Note: this is an unfinished lecture on the utility of matrices in ecology for a Practical Seminar in Quantitative Wildlife Ecology graduate level course at SUNY-ESF. A theme of the class is looking under the hood of various statistical operations and tools - and at times building our own engines. WIth that in mind, matrices come up over and over again in various applications, and this is an attempt to bring together several “magical” ways that matrices concretely solve problems, fit models, and perform other useful operations on data.
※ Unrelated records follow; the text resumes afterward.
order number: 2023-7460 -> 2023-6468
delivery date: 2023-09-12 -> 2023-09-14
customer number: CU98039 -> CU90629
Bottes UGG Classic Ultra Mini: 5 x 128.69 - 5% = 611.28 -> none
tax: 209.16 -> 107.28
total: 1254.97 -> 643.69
This includes: linear regression, principle component analysis, spatial transformations, and population modeling … so really a lot of what we do!
In matrix notation, the ordinary least squares (OLS) estimates of simple linear regression and factorial analysis is a straightforward generalization of:
\[ {\bf y} = {\bf X} \beta^T + {\bf \epsilon} \]
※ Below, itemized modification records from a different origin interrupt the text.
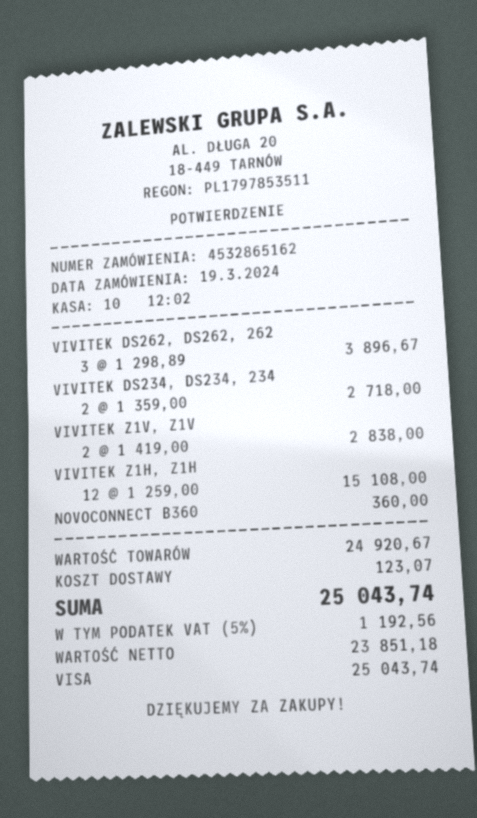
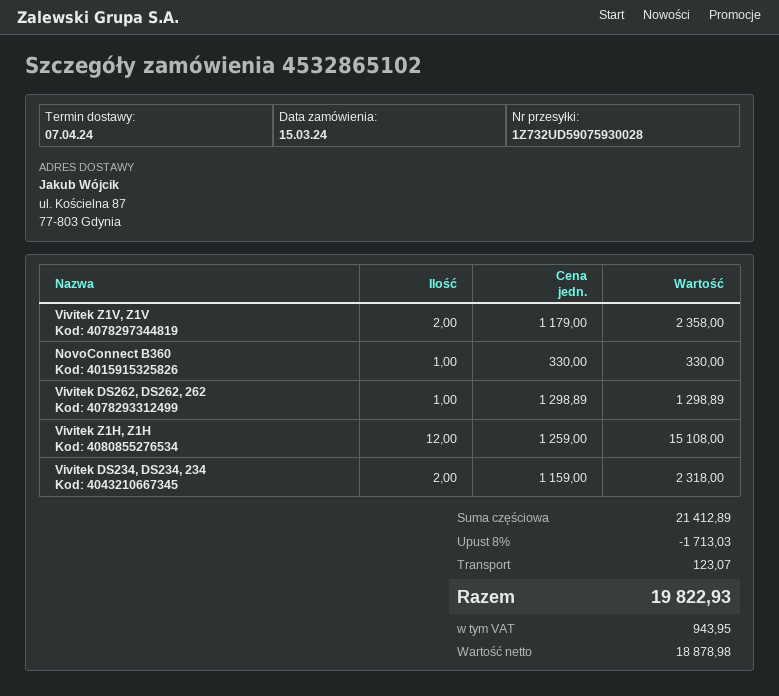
order number: 4532865162 -> 4532865102
order date: 2024-03-19 -> 2024-03-15
VIVITEK DS262, DS262, 262: 3 x 1298.89 = 3896.67 -> 1 x 1298.89 = 1298.89
VIVITEK DS234, DS234, 234: 2 x 1359.00 = 2718.00 -> 2 x 1159.00 = 2318.00
VIVITEK Z1V, Z1V: 2 x 1419.00 = 2838.00 -> 2 x 1179.00 = 2358.00
NOVOCONNECT B360: 1 x 360.00 = 360.00 -> 1 x 330.00 = 330.00
subtotal: 24920.67 -> 21412.89
discount: none -> 8% = 1713.03
net: 23851.18 -> 18878.98
tax: 1192.56 -> 943.95
total: 25043.74 -> 19822.93

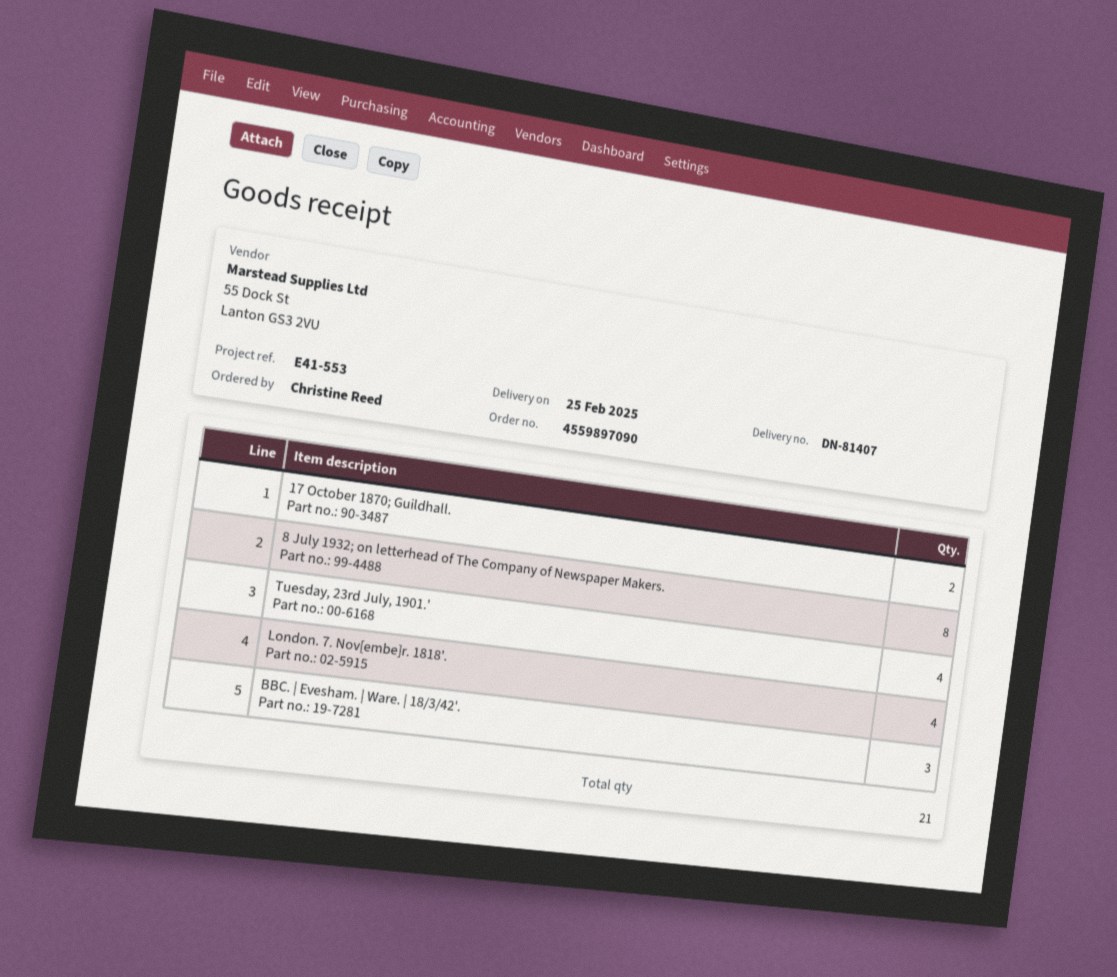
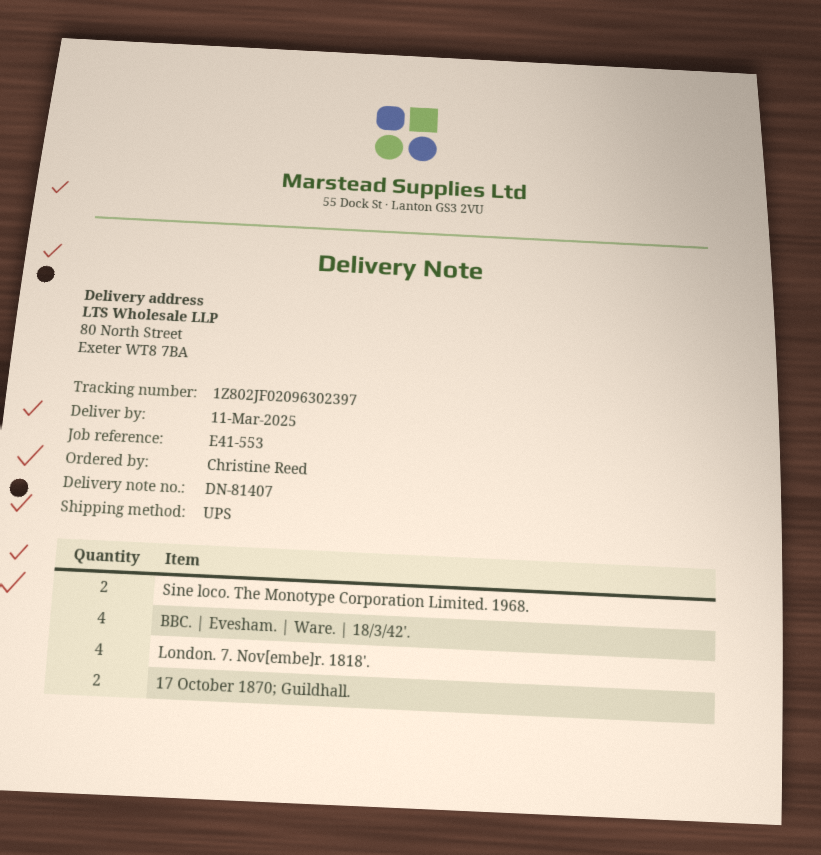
delivery date: 2025-02-25 -> 2025-03-11
8 July 1932; on letterhead of The Company of Newspaper Makers.: 8 -> none
Tuesday, 23rd July, 1901.': 4 -> none
BBC. | Evesham. | Ware. | 18/3/42'.: 3 -> 4
Sine loco. The Monotype Corporation Limited. 1968.: none -> 2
Here, \({\bf y}\) is a \(n \times 1\) vector of observations1, \(\beta^T\) represents a \(1 \times k\) of regression coefficients (intercepts, group means, regression coefficients, etc.), \(X\) is an \(n \times k\) “design matrix” for the model (more on this later), and \({\bf \epsilon}\) is a vector of random “errors”2.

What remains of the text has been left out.